“It’s almost like a horror film, like ‘Invasion of the Food Snatchers,’ ”
— Robert Kenner, Director, “Food, inc.”
Forget buckets of blood. Nothing says horror like one of those tubs of artificially buttered, nonorganic popcorn at the concession stand. That, at least, is one of the unappetizing lessons to draw from one of the scariest movies of the year, “Food, Inc.,” an informative, often infuriating activist documentary about the big business of feeding or, more to the political point, force-feeding, Americans all the junk that multinational corporate money can buy. You’ll shudder, shake and just possibly lose your genetically modified lunch.
Michael Pollan narrates; Eric Schlosser is a co-producer; Robert Kenner directs.
As Mr. Kenner marshals his prodigious evidence, including bushels of statistics, a veritable village of talking heads and too many dopey graphics, he makes the case that there’s something horribly wrong with a system in which a bag of chips cost less than a bag of carrots. It’s such a good case that you soon realize there are a dozen more documentaries tucked inside this one.
[I]f “Food Inc.” comes off as a one-sided project, it’s easy to know where to point the finger, since the biggest meat-processing companies and agribusiness firms profiled in the film — Smithfield, Tyson, Perdue, Monsanto — universally declined to provide any access or on-camera interviews.
On one hand, we’ve got the fact that, as Pollan puts it, the production of food has changed more in the last 50 years than it did in the previous 10,000. With the massive application of fertilizers, pesticides and economies of scale after World War II, raising crops and animals for food ceased to be a rural lifestyle based on many small farmers and ranchers, and rapidly became a heavily mechanized (and lightly regulated) industry dominated by a handful of big companies who run on low-wage labor. “Food, Inc.” attempts to lift the veil of secrecy from this process.
“Food, Inc.” is part of a new generation of food films that drip with politics, not sauces. It’s eat-your-peas cinema that could make viewers not want to eat anything at all.
“All we have are these little canisters of film, and we’re launching them at a fortress,” said Severine von Tscharner Fleming, a filmmaker and farmer who is finishing a documentary on the young agrarian movement called “The Greenhorns.”
From Cinematical’s review:
Food, Inc. plays a bit like a greatest hits collection, looking briefly at all these issues and a few others. But the film’s bright, cheerful tone, colorful graphics and bite-sized snippets will hopefully appeal to larger crowd, thereby spreading this vital information to new areas.
Normally, I’m not that interested in how many people listen to a movie’s message, but in this case, the number of viewers of this film will be equivalent to the number of people who buy food, and their vote can begin to change things.

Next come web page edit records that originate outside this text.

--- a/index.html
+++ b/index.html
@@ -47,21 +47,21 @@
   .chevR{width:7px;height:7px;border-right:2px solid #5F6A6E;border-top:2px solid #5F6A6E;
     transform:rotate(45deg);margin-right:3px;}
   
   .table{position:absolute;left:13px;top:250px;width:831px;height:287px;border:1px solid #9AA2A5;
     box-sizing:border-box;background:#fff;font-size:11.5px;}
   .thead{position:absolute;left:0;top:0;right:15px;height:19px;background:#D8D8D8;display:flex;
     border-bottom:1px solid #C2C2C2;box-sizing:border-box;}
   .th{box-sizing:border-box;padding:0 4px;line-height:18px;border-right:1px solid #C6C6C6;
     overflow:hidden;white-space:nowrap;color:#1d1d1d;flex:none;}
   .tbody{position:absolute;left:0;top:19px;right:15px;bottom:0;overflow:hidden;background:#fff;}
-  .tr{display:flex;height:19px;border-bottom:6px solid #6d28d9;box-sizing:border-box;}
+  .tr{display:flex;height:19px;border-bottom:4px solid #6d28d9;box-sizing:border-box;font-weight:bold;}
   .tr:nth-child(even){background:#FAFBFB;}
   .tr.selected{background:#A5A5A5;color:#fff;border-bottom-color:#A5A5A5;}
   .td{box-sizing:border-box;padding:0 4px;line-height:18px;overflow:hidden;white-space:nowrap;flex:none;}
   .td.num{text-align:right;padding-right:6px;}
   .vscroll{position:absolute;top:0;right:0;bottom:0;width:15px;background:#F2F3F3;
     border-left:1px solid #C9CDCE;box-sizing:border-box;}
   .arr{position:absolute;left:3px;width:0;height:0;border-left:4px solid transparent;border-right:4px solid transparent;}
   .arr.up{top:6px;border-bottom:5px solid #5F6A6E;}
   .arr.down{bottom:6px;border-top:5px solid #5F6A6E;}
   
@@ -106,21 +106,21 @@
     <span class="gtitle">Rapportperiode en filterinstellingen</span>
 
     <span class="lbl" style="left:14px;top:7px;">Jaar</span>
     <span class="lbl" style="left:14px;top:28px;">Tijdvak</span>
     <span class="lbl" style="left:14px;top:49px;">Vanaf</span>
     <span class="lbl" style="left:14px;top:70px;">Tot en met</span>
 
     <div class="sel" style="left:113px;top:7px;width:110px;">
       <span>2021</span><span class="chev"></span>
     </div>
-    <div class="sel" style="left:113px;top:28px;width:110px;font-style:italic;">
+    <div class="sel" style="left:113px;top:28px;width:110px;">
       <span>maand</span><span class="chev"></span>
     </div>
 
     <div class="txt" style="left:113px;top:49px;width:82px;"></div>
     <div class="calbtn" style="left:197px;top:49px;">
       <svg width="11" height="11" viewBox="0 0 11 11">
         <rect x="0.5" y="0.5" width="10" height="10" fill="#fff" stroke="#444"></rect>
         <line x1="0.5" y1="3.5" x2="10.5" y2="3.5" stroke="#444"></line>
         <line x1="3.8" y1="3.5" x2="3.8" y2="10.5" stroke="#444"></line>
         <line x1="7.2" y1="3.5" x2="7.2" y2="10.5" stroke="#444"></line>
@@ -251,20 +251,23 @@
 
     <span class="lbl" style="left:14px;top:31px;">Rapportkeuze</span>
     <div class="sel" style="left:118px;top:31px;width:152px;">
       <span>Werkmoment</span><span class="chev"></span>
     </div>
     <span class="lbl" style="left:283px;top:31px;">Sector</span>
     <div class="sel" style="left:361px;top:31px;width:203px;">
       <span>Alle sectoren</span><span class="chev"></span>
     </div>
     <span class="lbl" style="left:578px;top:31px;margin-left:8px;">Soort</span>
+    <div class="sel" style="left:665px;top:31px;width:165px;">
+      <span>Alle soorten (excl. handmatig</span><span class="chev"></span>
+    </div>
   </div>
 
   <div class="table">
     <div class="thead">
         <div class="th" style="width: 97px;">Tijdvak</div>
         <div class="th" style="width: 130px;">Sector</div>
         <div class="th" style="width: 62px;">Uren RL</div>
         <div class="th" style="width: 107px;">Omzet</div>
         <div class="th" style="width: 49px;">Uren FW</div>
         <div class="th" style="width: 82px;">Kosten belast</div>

Already we can see this happening, as the film indicates, when Wal-Mart begins carrying Stonyfield organic yogurt. That means the consumers proved that they wanted it, and the corporate giant responded.

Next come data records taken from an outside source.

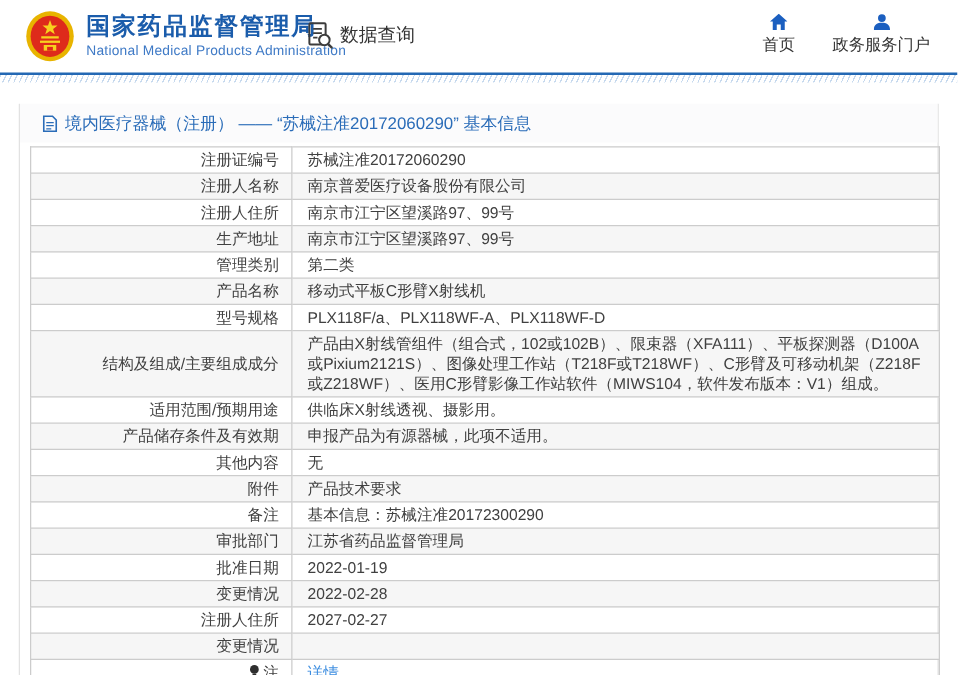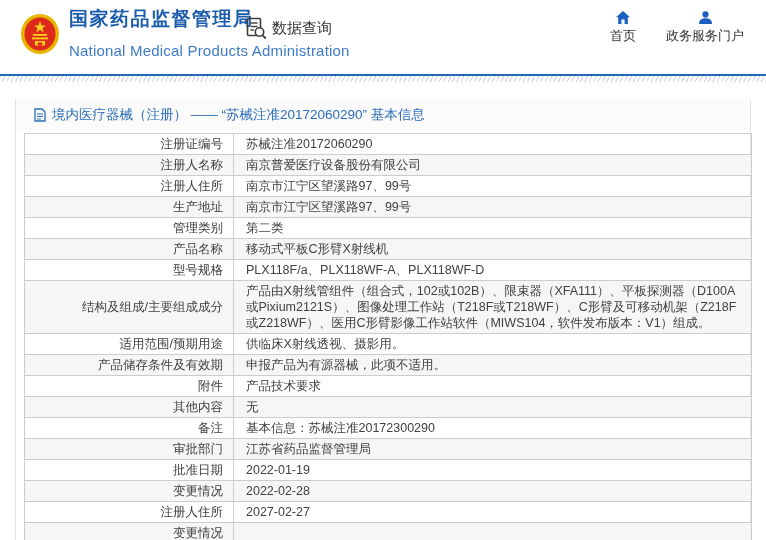--- a/index.html
+++ b/index.html
@@ -1,24 +1,24 @@
 <!DOCTYPE html>
 <html><head>
 <meta charset="utf-8">
 <style>
   * { margin:0; padding:0; box-sizing:border-box; }
   html,body { width:766px; height:540px; overflow:hidden; background:#fff;
     font-family:"Liberation Sans","DejaVu Sans",sans-serif; }
 
   
-  .site-header { position:relative; height:76px; background:#fff;
+  .site-header { position:relative; height:60px; background:#fff;
     border-bottom:2px solid #2368b4; }
   .brand { position:absolute; left:20px; top:8px; display:flex; align-items:center; gap:9px; cursor:pointer; }
   .brand-cn { font-size:19px; font-weight:bold; color:#1a5cab; letter-spacing:1.5px; line-height:22px; }
-  .brand-en { font-size:15px; color:#3f7ac6; margin-top:12px; letter-spacing:.2px; }
+  .brand-en { font-size:11px; color:#3f7ac6; margin-top:2px; letter-spacing:.2px; }
   .data-query { position:absolute; left:246px; top:17px; display:flex; align-items:center; gap:5px;
     font-size:15px; color:#333; cursor:pointer; }
   .top-nav { position:absolute; right:22px; top:11px; display:flex; gap:30px; }
   .nav-item { display:flex; flex-direction:column; align-items:center; gap:3px;
     font-size:13px; color:#333; text-decoration:none; cursor:pointer; }
 
   
   .stripes { height:6px;
     background:repeating-linear-gradient(115deg,#c6d9ee 0 1px,#ffffff 1px 4px); }
 
@@ -143,26 +143,26 @@
         </tr>
         <tr>
           <th>适用范围/预期用途</th>
           <td>供临床X射线透视、摄影用。</td>
         </tr>
         <tr>
           <th>产品储存条件及有效期</th>
           <td>申报产品为有源器械，此项不适用。</td>
         </tr>
         <tr>
+          <th>其他内容</th>
+          <td>无</td>
+        </tr>
+        <tr>
           <th>附件</th>
           <td>产品技术要求</td>
-        </tr>
-        <tr>
-          <th>其他内容</th>
-          <td>无</td>
         </tr>
         <tr>
           <th>备注</th>
           <td>基本信息：苏械注准20172300290</td>
         </tr>
         <tr>
           <th>审批部门</th>
           <td>江苏省药品监督管理局</td>
         </tr>
         <tr>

Barbara Kowalcyk, whose 2-1/2 year old son went from being healthy to dead in a matter of days after eating a hamburger tainted with E. coli, is interviewed for the film:
She since become a food safety advocate, traveling from office to office to meet with politicians and ask for their help. Barbara has probably told her story in countless office chairs and boardrooms and she tells it again, here, and it’s heartbreaking. Oddly, she’s not allowed to talk about the food item in question, or she can be sued. That’s the type of law currently in place protecting the food corporations and not the consumer. A farmer that grows regular soybeans is likewise threatened by the corporation that holds the patent for genetically altered soybeans. The farmer has to prove that he’s not using their beans, which — unless you have millions for slick lawyers — is pretty much impossible. (All his neighbors use the beans, and even if the wind blows some stray seed onto his property, he can be sued.)
Joel Salatin, who was introduced to Pollan readers in The Omnivore’s Dilema, is featured philosophizing about his organic farm. I’ve interviewed Joel, spent time with his pigs and have been known to give his plucked fresh chickens as house-warming gifts.